Delek returns to gas and oil exploration in Vietnam

Delek and its partners will invest $4.6 million in the concession.

Delek Group (TASE:DLEKG) subsidiary Delek Energy Systems (TASE:DEOL) is again drilling for gas and oil in Vietnam, after a three-year hiatus. Delek and its partners in the concession have prepared a drilling plan for 2005, at an investment of $4.6 million. Britain's Premier Oil plc (LSE:PMO) will make most of the investment in the concession.

Delek owns 25% of the concession. Samedan Oil Corporation of the US sold its 75% stake to Premier Oil six months ago. The partnership previously carried out a number of drillings without finding commercial quantities of gas or oil.
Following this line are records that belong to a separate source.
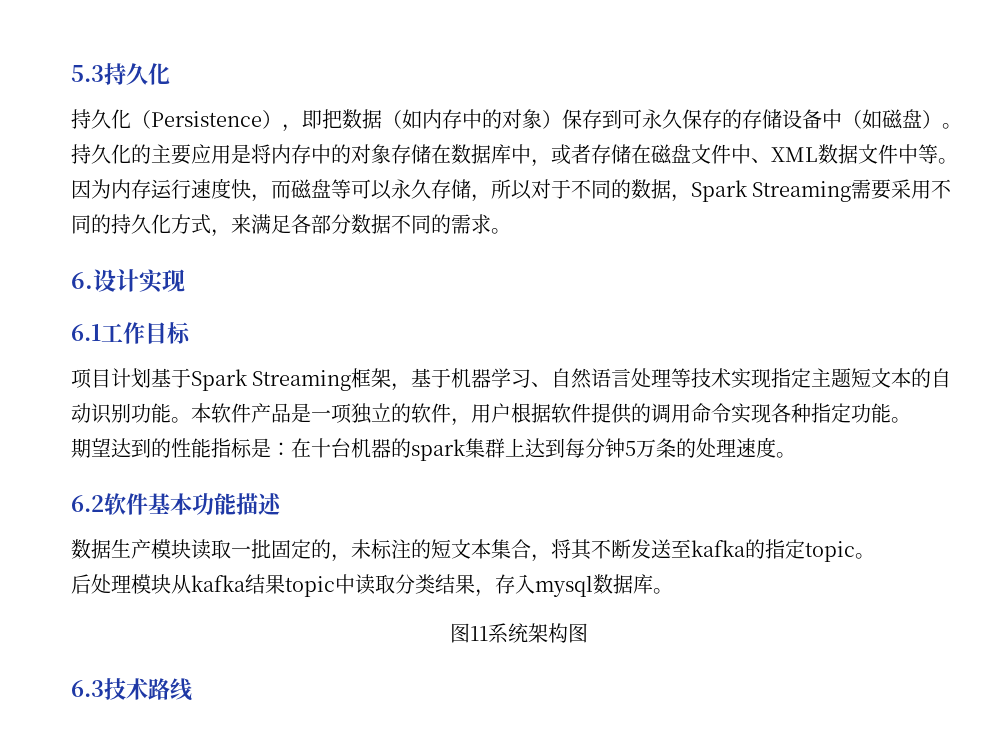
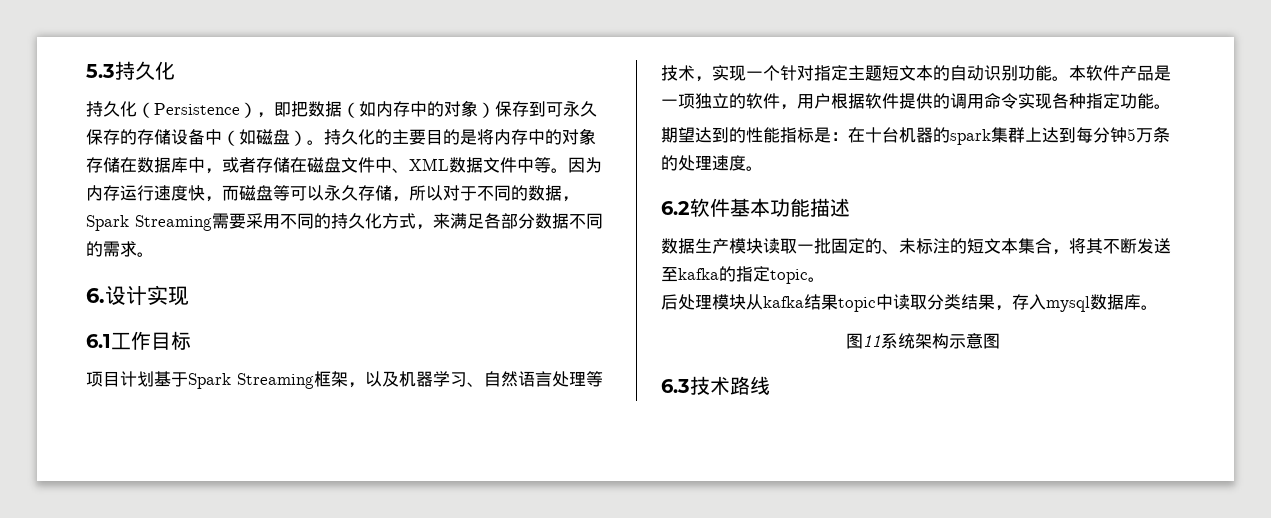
- 持久化的主要应用是将内存中的对象存储在数据库中，或者存储在磁盘文件中、XML数据文件中等。
+ 持久化的主要目的是将内存中的对象存储在数据库中，或者存储在磁盘文件中、XML数据文件中等。
- 项目计划基于Spark Streaming框架，基于机器学习、自然语言处理等技术实现指定主题短文本的自动识别功能。
+ 项目计划基于Spark Streaming框架，以及机器学习、自然语言处理等技术，实现一个针对指定主题短文本的自动识别功能。
- 数据生产模块读取一批固定的，未标注的短文本集合，将其不断发送至kafka的指定topic。
+ 数据生产模块读取一批固定的、未标注的短文本集合，将其不断发送至kafka的指定topic。
- 图11系统架构图
+ 图11系统架构示意图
The concession covers 6,900 square kilometers in the South China Sea, in 100-meter deep water 400 kms southeast of Vietnam.

The Vietnamese government has an option to buy 15% of the concession rights from Texan company, Opeco. The Vietnamese government also has 3.8% in royalties rights.

Under an agreement with the Vietnamese government, Premier Oil will bear the full cost of the drilling. The Vietnamese government will bear 25% of additional drilling, if approved. If only one drilling is made during 2005, Delek's cost could amount to only $60,000-200,000.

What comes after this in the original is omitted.